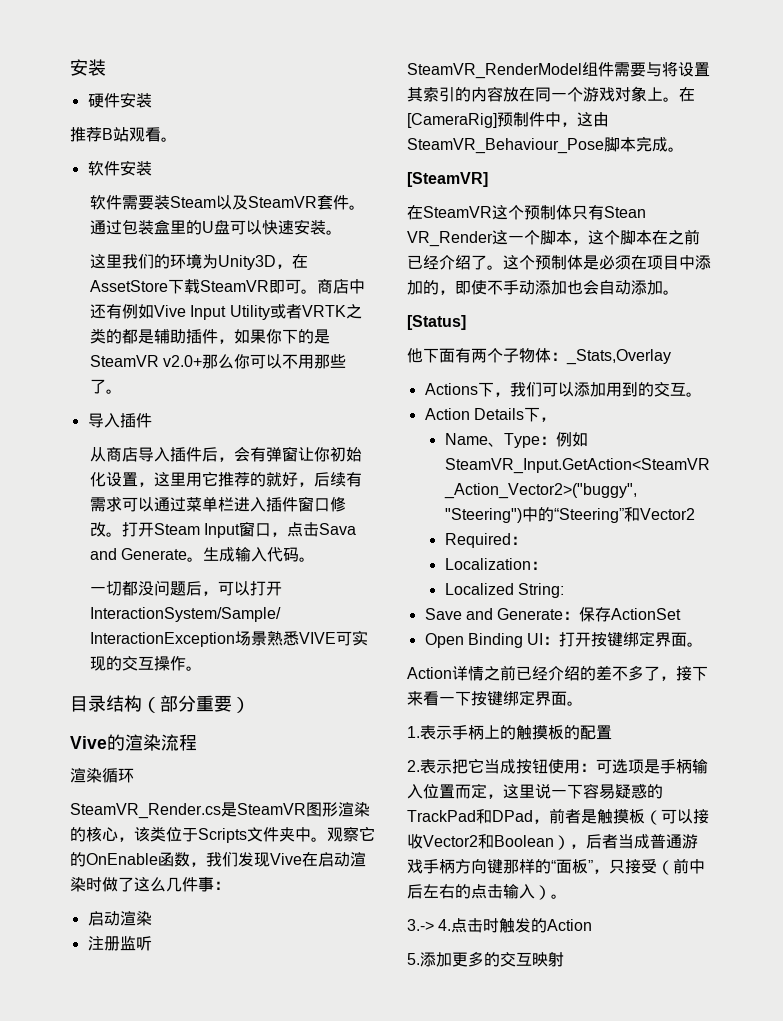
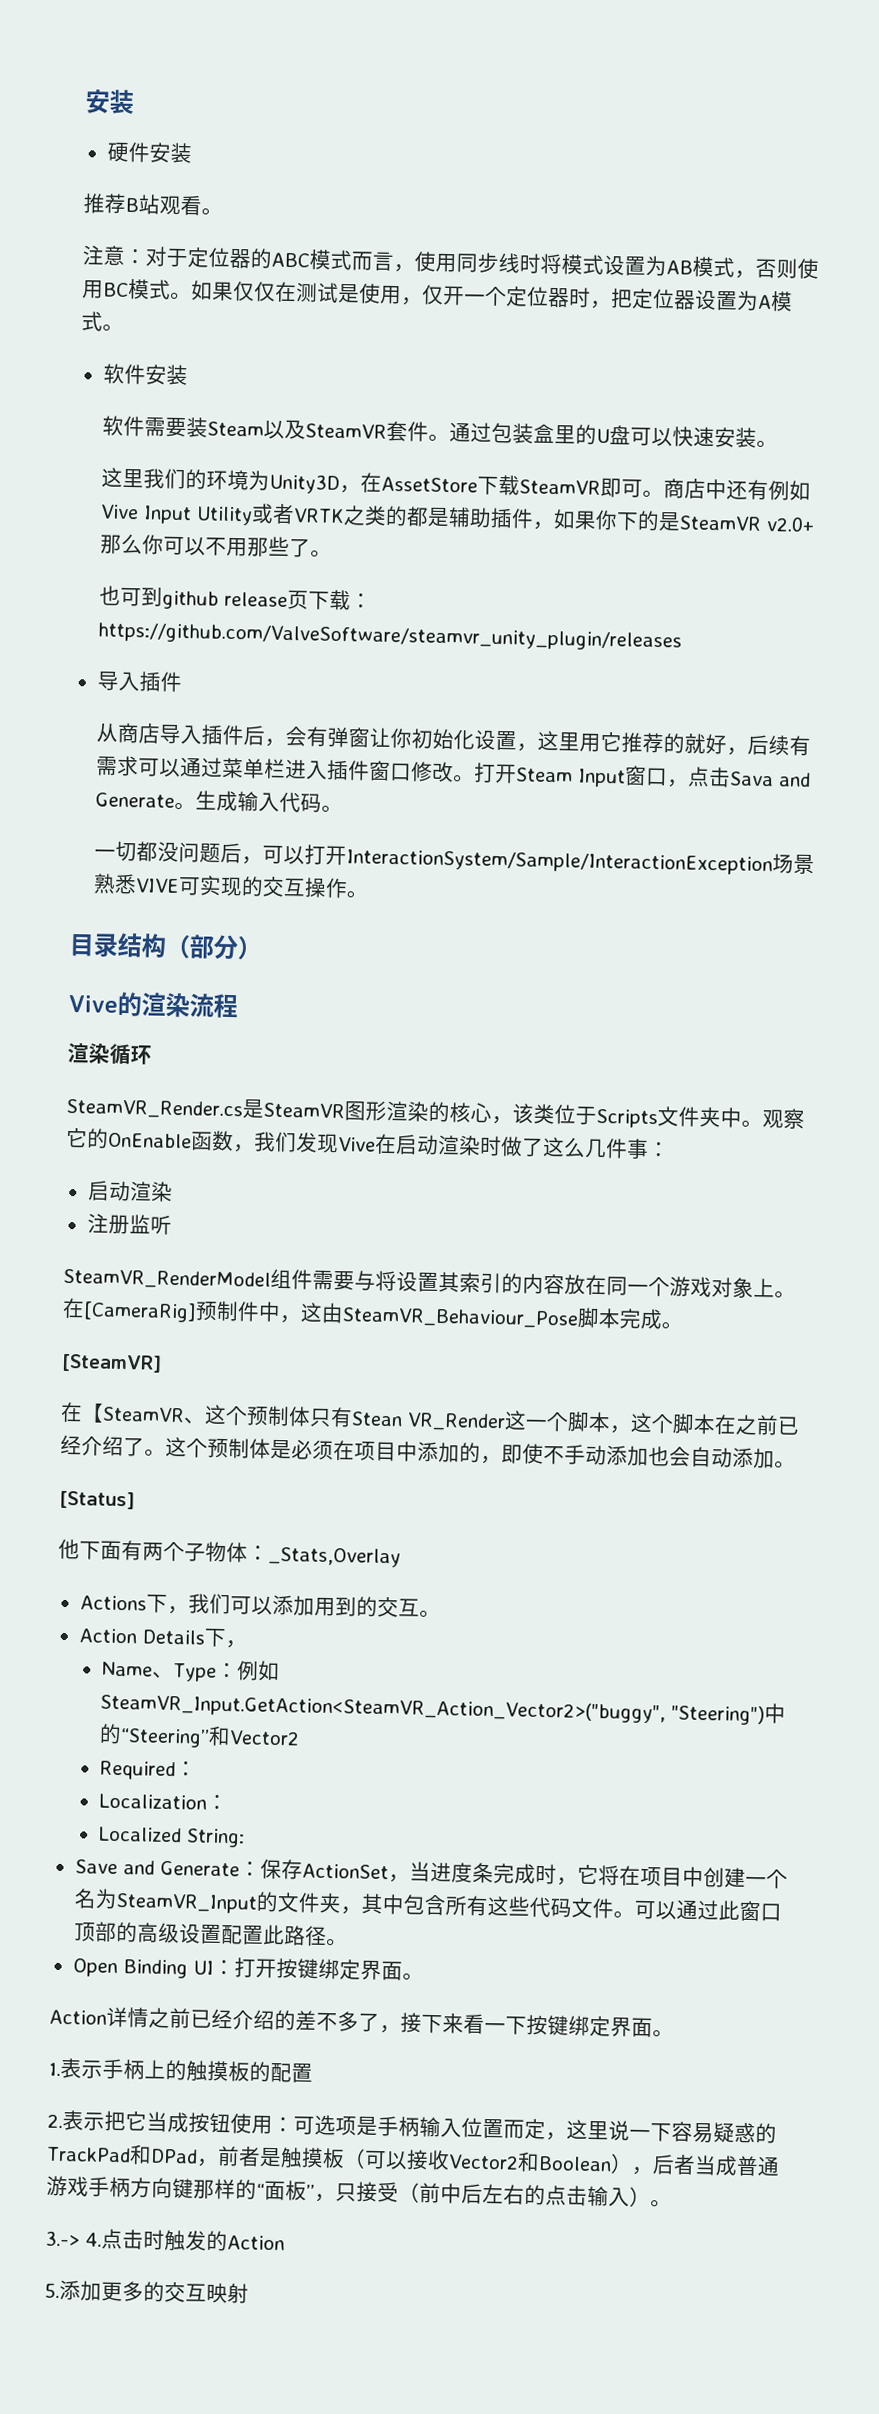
(177, 139) none -> [82,245,819,279] [82,278,793,312] [81,311,124,332] // 注意：对于定位器的ABC模式而言，使用同步线时将模式设置为AB模式，否则使用BC模式。如果仅仅在测试是使用，仅开一个定位器时，把定位器设置为A模式。
(122, 391) none -> [98,585,372,611] [97,622,682,652] // 也可到github release页下载：https://github.com/ValveSoftware/steamvr_unity_plugin/releases
[196,695,232,712] 重要 -> (239, 947) none
[423,206,492,218] SteamVR -> [81,1402,205,1424] 【SteamVR、
(682, 614) none -> [387,1861,788,1889] [73,1888,782,1922] [73,1921,348,1947] ，当进度条完成时，它将在项目中创建一个名为SteamVR_Input的文件夹，其中包含所有这些代码文件。可以通过此窗口顶部的高级设置配置此路径。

Exercise brief: Find the line with "(122, 391) none" in the data above. Restate it and all later lines word for word, ending with the last line.

Exercise answer:
(122, 391) none -> [98,585,372,611] [97,622,682,652] // 也可到github release页下载：https://github.com/ValveSoftware/steamvr_unity_plugin/releases
[196,695,232,712] 重要 -> (239, 947) none
[423,206,492,218] SteamVR -> [81,1402,205,1424] 【SteamVR、
(682, 614) none -> [387,1861,788,1889] [73,1888,782,1922] [73,1921,348,1947] ，当进度条完成时，它将在项目中创建一个名为SteamVR_Input的文件夹，其中包含所有这些代码文件。可以通过此窗口顶部的高级设置配置此路径。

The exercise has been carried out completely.